The volcano plot shows the proteins enriched by streptavidin affinity purification in the presence of NB716. GID4 is among the most highly enriched proteins. Many known interaction partners shown in blue are also highly enriched. The differential abundance was calculated and significance was determined using a two-tailed moderated t-test with multiple testing correction using the method of Benjamini-Hochberg. Data are from three independent experiments (n = 3).
Extended Data Fig. 2 Cytotoxic profile of PFI-7.
Cell growth curves for HCT116, HEK293T and U2OS cells treated with increasing concentrations of PFI-7 or PFI-E3H1 are shown over three days. Data are from three independent experiments (n = 3).
Extended Data Fig. 3 Characterization of GID4-BioID2 cell line.
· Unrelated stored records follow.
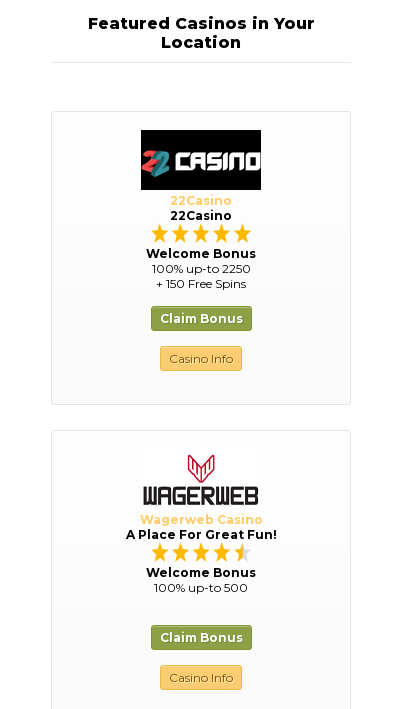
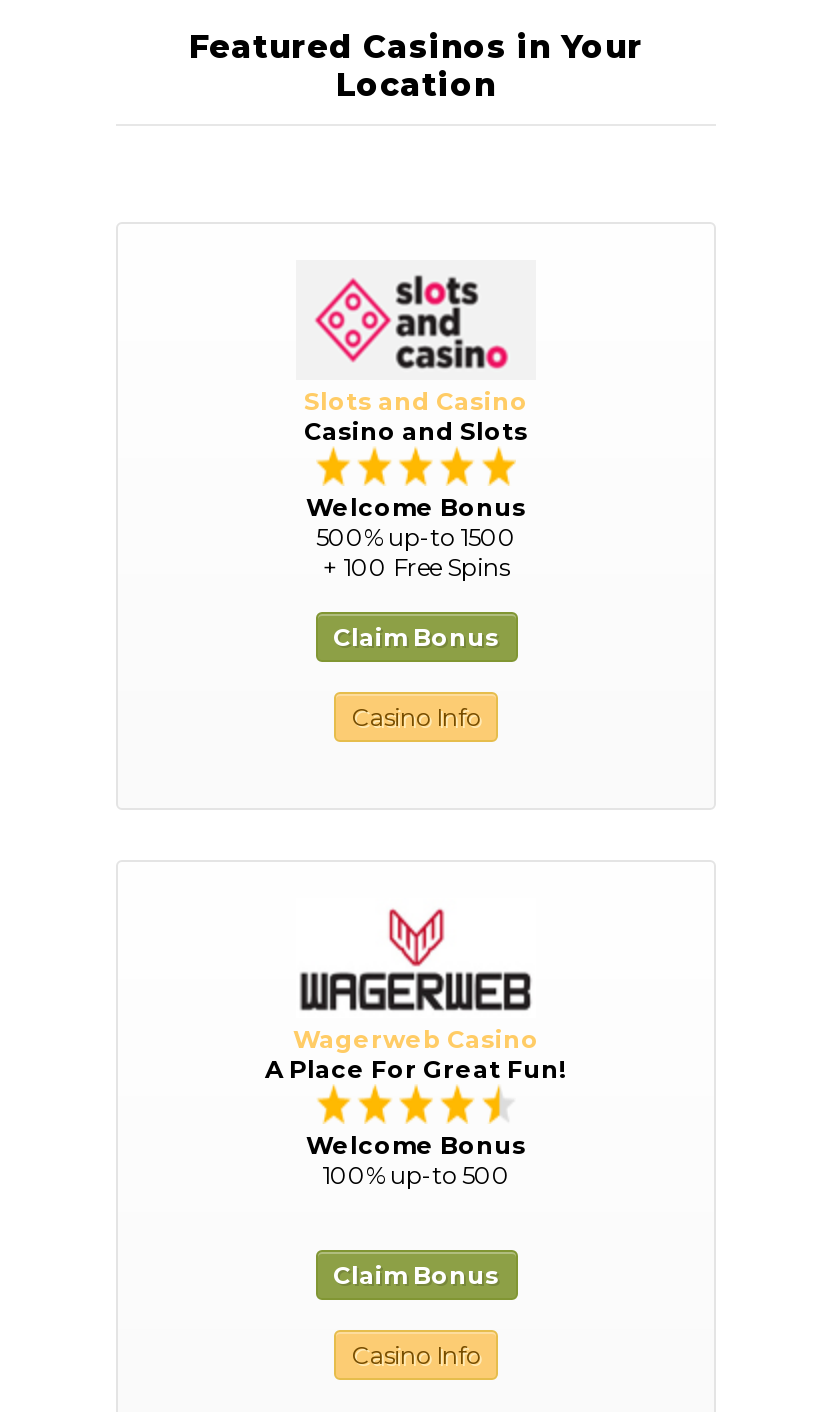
- [image]
- 22Casino
- 22Casino
+ [image]
+ Slots and Casino
+ Casino and Slots

- 100% up-to 2250
+ 500% up-to 1500

- + 150 Free Spins
+ + 100 Free Spins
a) Upper, schematic and Alphafold2 predicted structure of GID4-BioID2 fusion protein. Lower, partial CTLH complex structure (PDB 7NSC) showing GID4 C-terminal anchor interacting with ARMC8α (Ref. 31 – Sherpa et al, 2021). b) Immunoprecipitation experiments performed in HeLa cells. Left, HA-pull down of BioID2-GID4 fusion protein with immunoblotting to detect CTLH complex members. Right, immunoprecipitation of RanBP9 with immunoblotting to detect BioID2-GID4 (HA) and other CTLH complex members, *=heavy chain. Data are from one experiment (n = 1). c) Immunoblotting to detect BioID2-GID4 or BioID2 alone after doxycycline induction (top). Bottom, streptavidin-based detection of biotinylated proteins. Representative blot shown from one of five independent experiments (n = 5). d) Immunofluorescence imaging of HA in BioID2 and BioID2-GID4-expressing HeLa cells. HA signal is shown in red, DAPI is shown in blue. Representative images are shown from one of three independent experiments (n = 3). Scale bar: 20 µm. e) Nuclear and cytoplasmic fractionation of HeLa cells expressing BioID2-GID4 or HA-GID4 alone. Immunoblotting of Vinculin, SAP62, RanBP9, and HA is shown. Representative blot shown from one of two independent experiments (n = 23). f) Uniform Manifold Approximation and Projection (UMAP) analysis of proximity-dependent biotinylation samples. BioID2 and BioID2-GID4 cells are shown in gray and blue, respectively. MG132-treated samples are indicated as triangles, and samples treated with vehicle (DMSO) are shown as circles. UMAP was done on 196 high confidence GID4 interacting proteins (MG132 SP > 0.9). Data are from three independent experiments (n = 3, BioID2 + MG132) or four independent experiments (n = 4, BioID2 +DMSO, BioID2-GID4 + DMSO, BioID2-GID4 + MG132). g) Spectral counts of CTLH complex members detected in BioID2-GID4. Bar height represents mean and error bars indicate standard deviation. Data are from three independent experiments (n = 3, BioID2 + MG132) or four independent experiments (n = 4, BioID2 +DMSO, BioID2-GID4 + DMSO, BioID2-GID4 + MG132). h) Overlap between high confidence GID4 interactors and interactors of the CTLH complex present in the BioGRID database.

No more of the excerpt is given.